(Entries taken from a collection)
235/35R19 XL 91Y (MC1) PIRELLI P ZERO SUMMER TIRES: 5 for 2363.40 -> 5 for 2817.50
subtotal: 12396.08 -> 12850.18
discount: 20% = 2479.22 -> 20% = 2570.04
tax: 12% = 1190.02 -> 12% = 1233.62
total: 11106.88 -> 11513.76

==

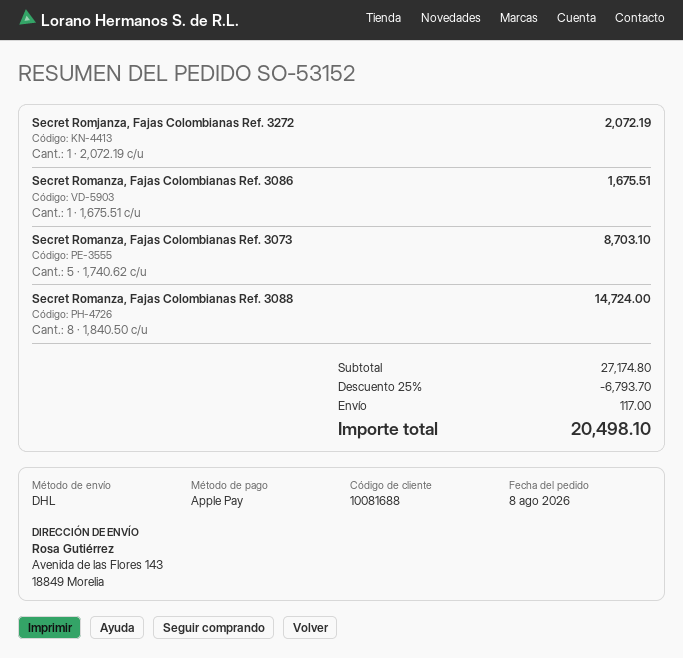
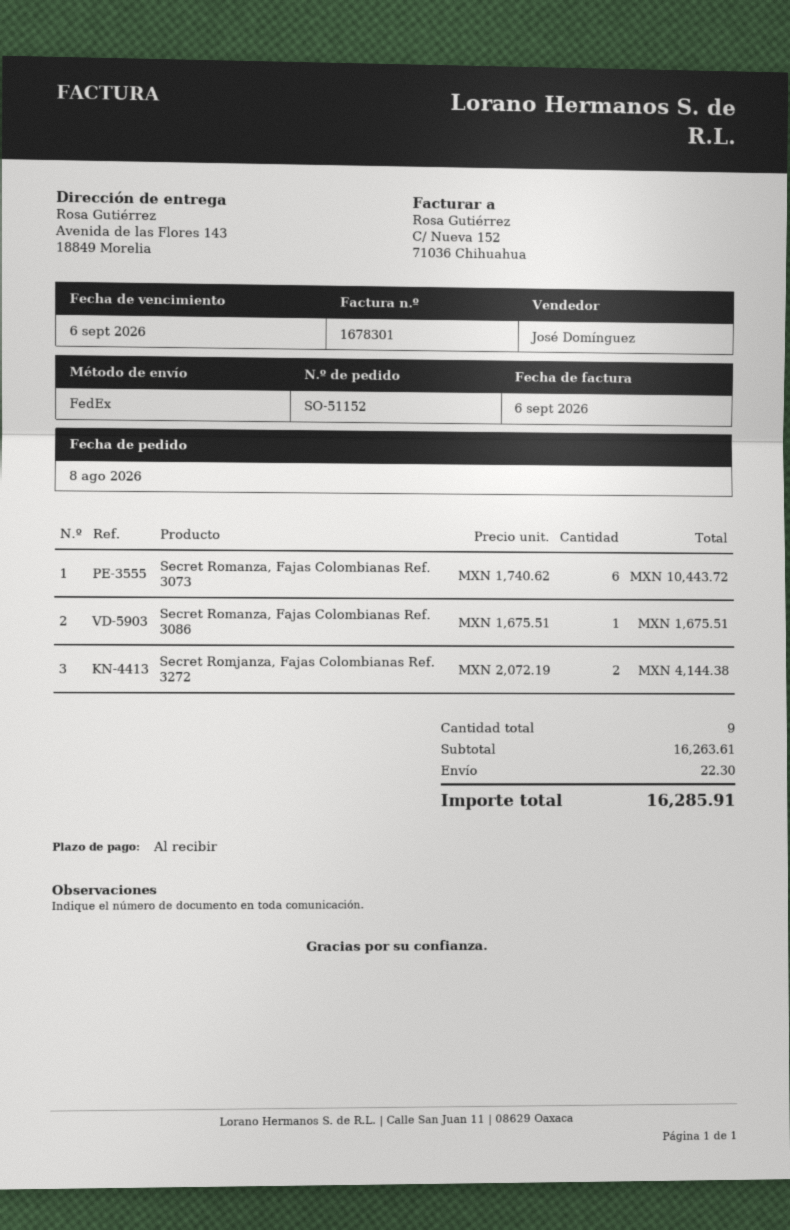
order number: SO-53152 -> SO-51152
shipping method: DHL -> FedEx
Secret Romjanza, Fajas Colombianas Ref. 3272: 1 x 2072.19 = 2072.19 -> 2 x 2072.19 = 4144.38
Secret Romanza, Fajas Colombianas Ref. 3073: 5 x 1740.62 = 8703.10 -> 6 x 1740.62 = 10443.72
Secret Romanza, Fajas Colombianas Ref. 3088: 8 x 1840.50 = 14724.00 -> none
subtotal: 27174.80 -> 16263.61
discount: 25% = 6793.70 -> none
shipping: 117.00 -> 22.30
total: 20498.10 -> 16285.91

→ Work to be completed
Reproduce, word for word and in full, only the lines above that start at the line with "235/35R19 XL 91Y" and run through the line with "total: 11106.88 -> 11513.76", both ends included.

→ Response area
235/35R19 XL 91Y (MC1) PIRELLI P ZERO SUMMER TIRES: 5 for 2363.40 -> 5 for 2817.50
subtotal: 12396.08 -> 12850.18
discount: 20% = 2479.22 -> 20% = 2570.04
tax: 12% = 1190.02 -> 12% = 1233.62
total: 11106.88 -> 11513.76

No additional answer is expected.